An Ironic Twist

The Environmental Working Group (EWG) caused quite a stir in rural America when it released its farm subsidy database in 2004.

Farmers were justifiably mad that their personal financial information was being aired publicly—some growers such as Terry Wanzek even felt tremendous hardship as a result of the invasion of privacy. But what made growers the maddest was the way EWG packaged and misrepresented the information.

Farm program benefits were lumped together over multiple years in an attempt to make figures look bigger and were shown in isolation with no broader context, leaving the impression that farmers were camped out at their mailboxes awaiting checks.

Farmer-owned cooperatives were villainized as being the nation's biggest subsidy recipients even though benefits went to the individual farm families that made up the cooperative (in some cases thousands of members).
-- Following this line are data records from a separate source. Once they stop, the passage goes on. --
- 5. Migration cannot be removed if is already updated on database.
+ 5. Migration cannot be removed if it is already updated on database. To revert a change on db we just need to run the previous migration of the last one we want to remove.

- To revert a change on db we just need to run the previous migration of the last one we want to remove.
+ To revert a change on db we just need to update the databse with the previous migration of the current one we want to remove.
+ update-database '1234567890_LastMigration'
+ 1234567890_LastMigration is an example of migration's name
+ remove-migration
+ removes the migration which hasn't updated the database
And, no mention was made of the incredible business risks these family enterprises face with creeping input costs, commodity prices that are set on a world stage and often fall below the cost of production, and the ravages of nature that can burn, flood or otherwise wipe out a year's crop—and a year's income—with cruel indifference.

Worse yet, farm policy budgets were getting whacked on Capitol Hill, in part because EWG was so successful in spinning the facts to siphon money away from farmers for their own pet environmental projects.

Among the most egregious tactics used by EWG has been to spotlight rich and famous subsidy recipients—people like basketball star Scottie Pippen or Microsoft Corp. co-founder Paul Allen.

These individuals are cited over and over again in news stories as examples of why farm policy needs reform. Yet EWG glosses over the fact that many high-profile recipients aren't receiving farm payments, but rather environmental subsidies—subsidies the EWG supports and lobbies for increased funding.

Scottie Pippen's entry in the EWG database is possibly the best known and most visited on the site. All of the $79,000 attributed to the professional athlete comes from the Conservation Reserve Program, which is designed to take farmland out of production and return it to a natural state.

Another favorite target, Paul Allen, is in the same boat. Of the $30,000 in subsidies the computer pioneer is credited with receiving on the EWG database, more than $27,000 was for conservation.

Some national media outlets have even used the database to make sensational claims about Beverly Hills' subsidy recipients, again failing to differentiate farm safety net benefits from environmental subsidies.

A search of the EWG database in the famous 90210 zip code unveiled that Robert Kopple is the most subsidized man on Rodeo Drive. He got $125,000 from taxpayers-$120,000 of which was claimed under the Conservation Reserve Program.

And the distinction for the smallest subsidy in 90210 goes to William O'Bryan with a whopping $404 over a three-year period. Of course, that $404 windfall was all for conservation.

Unfortunately, pointing out the irony of an environmental group using environmental subsides to complain about the farm bill is difficult for the 125,000 full-time farmers in America who produce three-quarters of the nation's food and fiber.

These farmers know that conservation is important and don't want to disparage environmental initiatives that help improve the land. At the same time, they're furious about being dragged through the mud and having private information—much like Social Security benefits, or food stamp expenditures, or Medicare payments—plastered on the Internet for the whole world to see.

Farmers rarely return mistreatment, but just this once decided to give a political opponent a taste of their own medicine. Here's a new database entry prepared especially for EWG and the staffers behind their subsidy database*:

ENTRY:Environmental Working Group
REVENUE:$14,160,250
INCOME TAXES PAID$0
$ SPENT ATTACKING FARMERS:$2,403,250
LOBBYING EXPENSES:$148,207
COMPANSATION PACKAGES:
KEN COOK (PRESIDENT)$549,336
RICHARD WILES (EXEC. DIRECTOR)$524,554

*In true EWG fashion, the figures above represent only a fraction of the data available about EWG and EWG Action Fund and are a combination of tax years 2005, 2006, and 2007.